» EXERCISE MATERIAL:
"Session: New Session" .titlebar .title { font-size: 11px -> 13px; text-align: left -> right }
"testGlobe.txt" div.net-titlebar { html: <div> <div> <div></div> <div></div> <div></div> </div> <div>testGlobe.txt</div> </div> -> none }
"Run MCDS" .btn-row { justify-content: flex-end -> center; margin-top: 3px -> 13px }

---

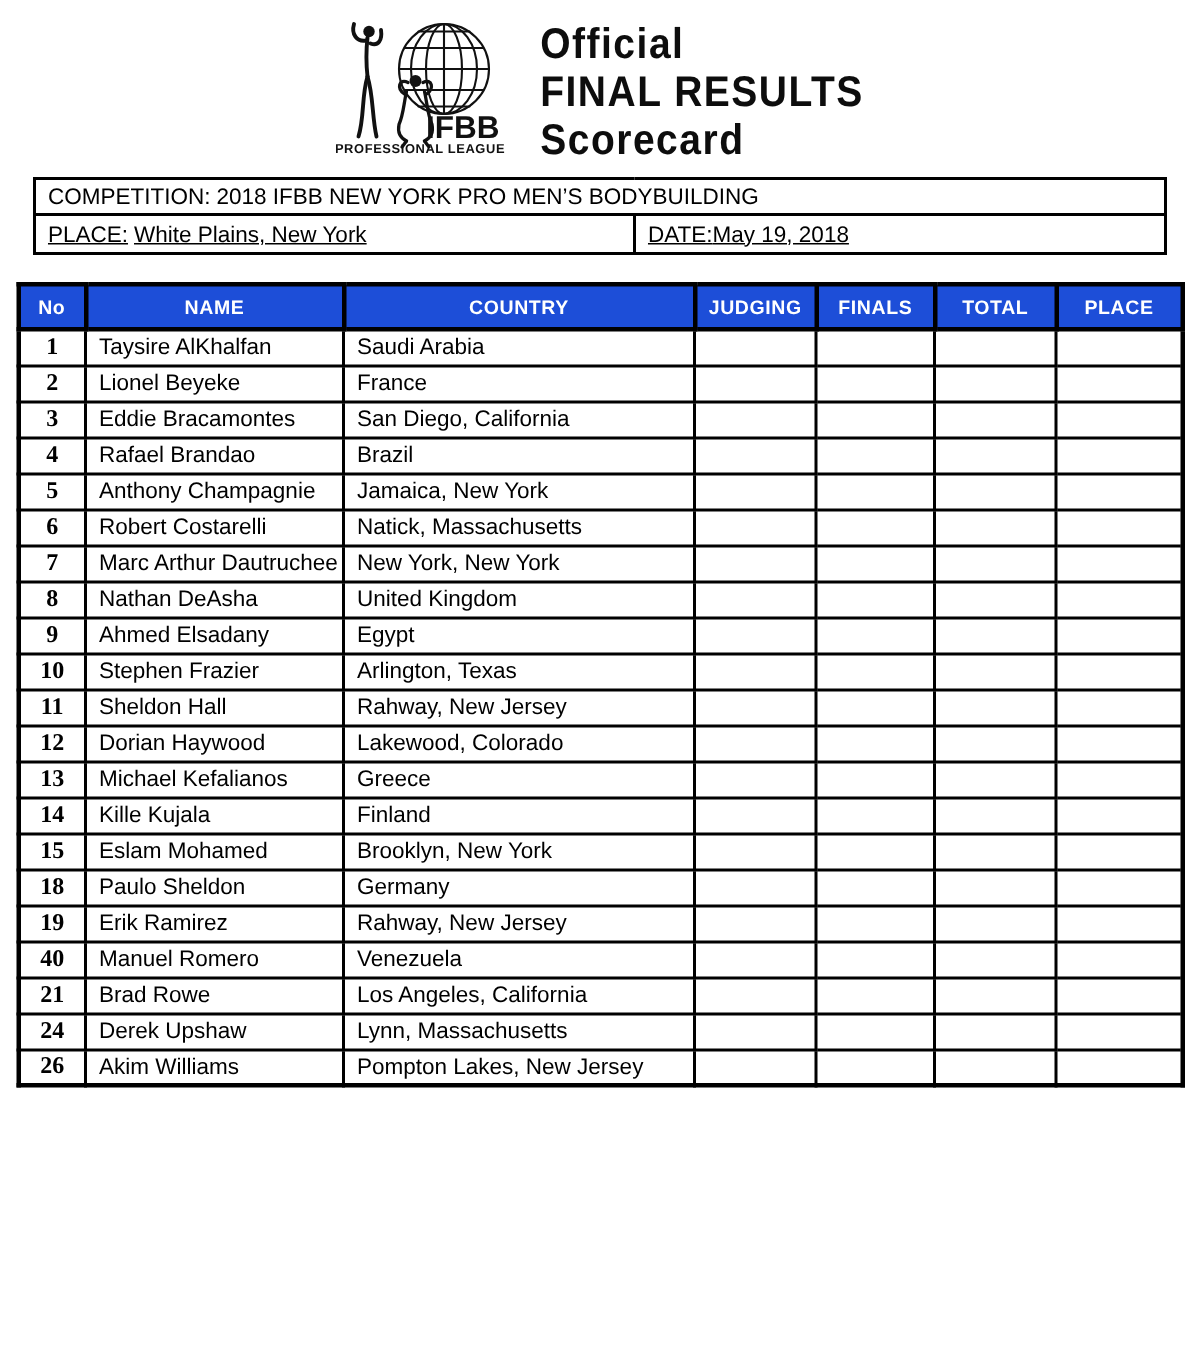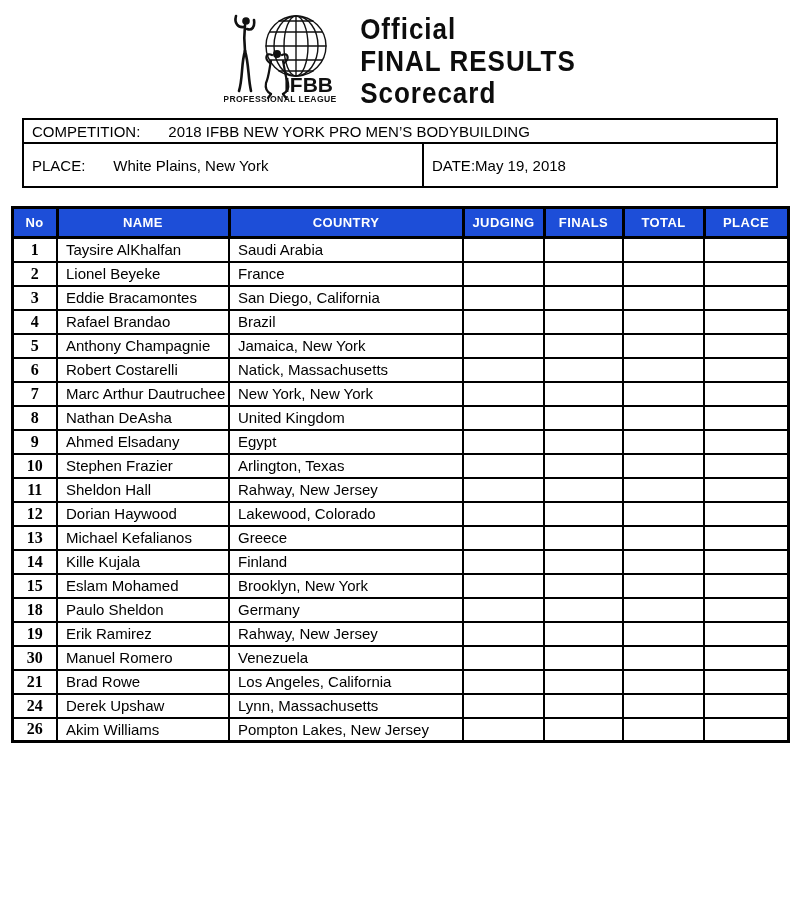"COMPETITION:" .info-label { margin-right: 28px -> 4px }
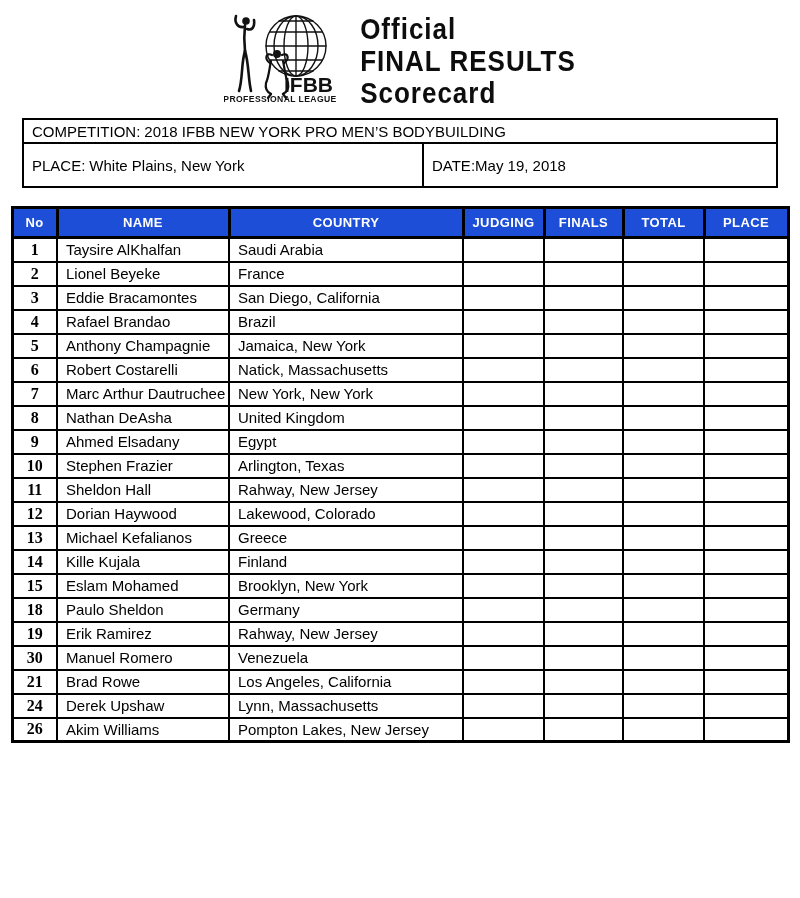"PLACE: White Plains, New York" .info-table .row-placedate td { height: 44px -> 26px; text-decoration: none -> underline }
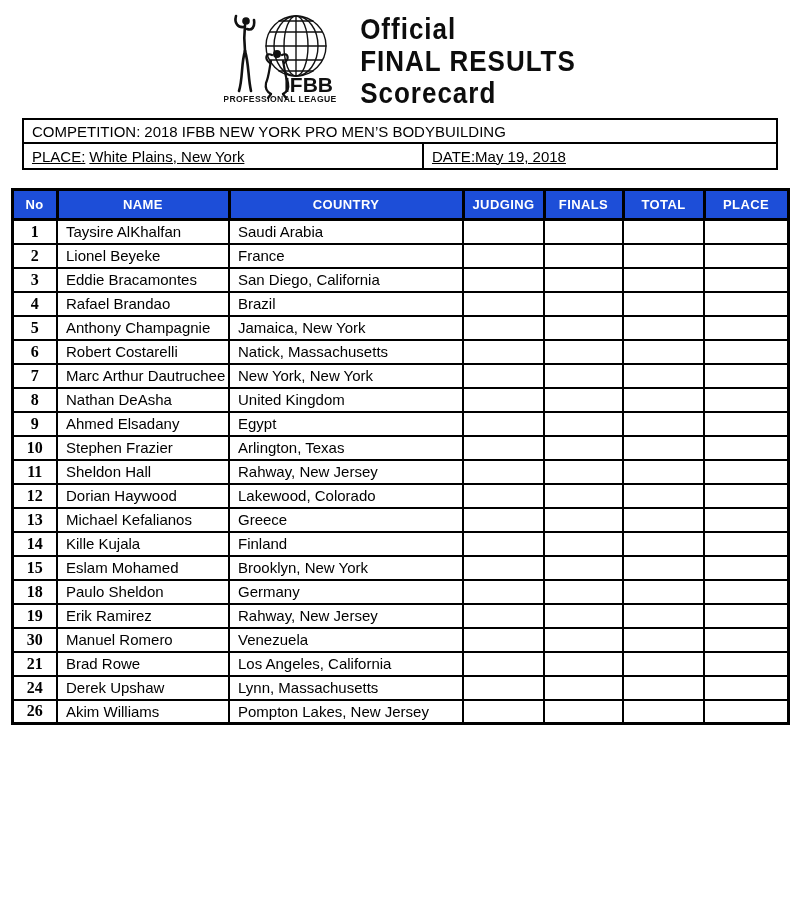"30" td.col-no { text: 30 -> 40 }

--

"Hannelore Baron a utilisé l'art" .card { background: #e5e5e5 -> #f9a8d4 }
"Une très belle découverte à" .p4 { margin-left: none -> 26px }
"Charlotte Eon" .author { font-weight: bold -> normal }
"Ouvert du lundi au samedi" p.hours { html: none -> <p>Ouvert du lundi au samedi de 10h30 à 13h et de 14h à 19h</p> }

» TASK: The line above containing "font-size: 11px ->", the line containing "justify-content: flex-end ->", and every line between them are to be transcribed exactly; no other line is wanted.

» RESULT OF THE TASK:
"Session: New Session" .titlebar .title { font-size: 11px -> 13px; text-align: left -> right }
"testGlobe.txt" div.net-titlebar { html: <div> <div> <div></div> <div></div> <div></div> </div> <div>testGlobe.txt</div> </div> -> none }
"Run MCDS" .btn-row { justify-content: flex-end -> center; margin-top: 3px -> 13px }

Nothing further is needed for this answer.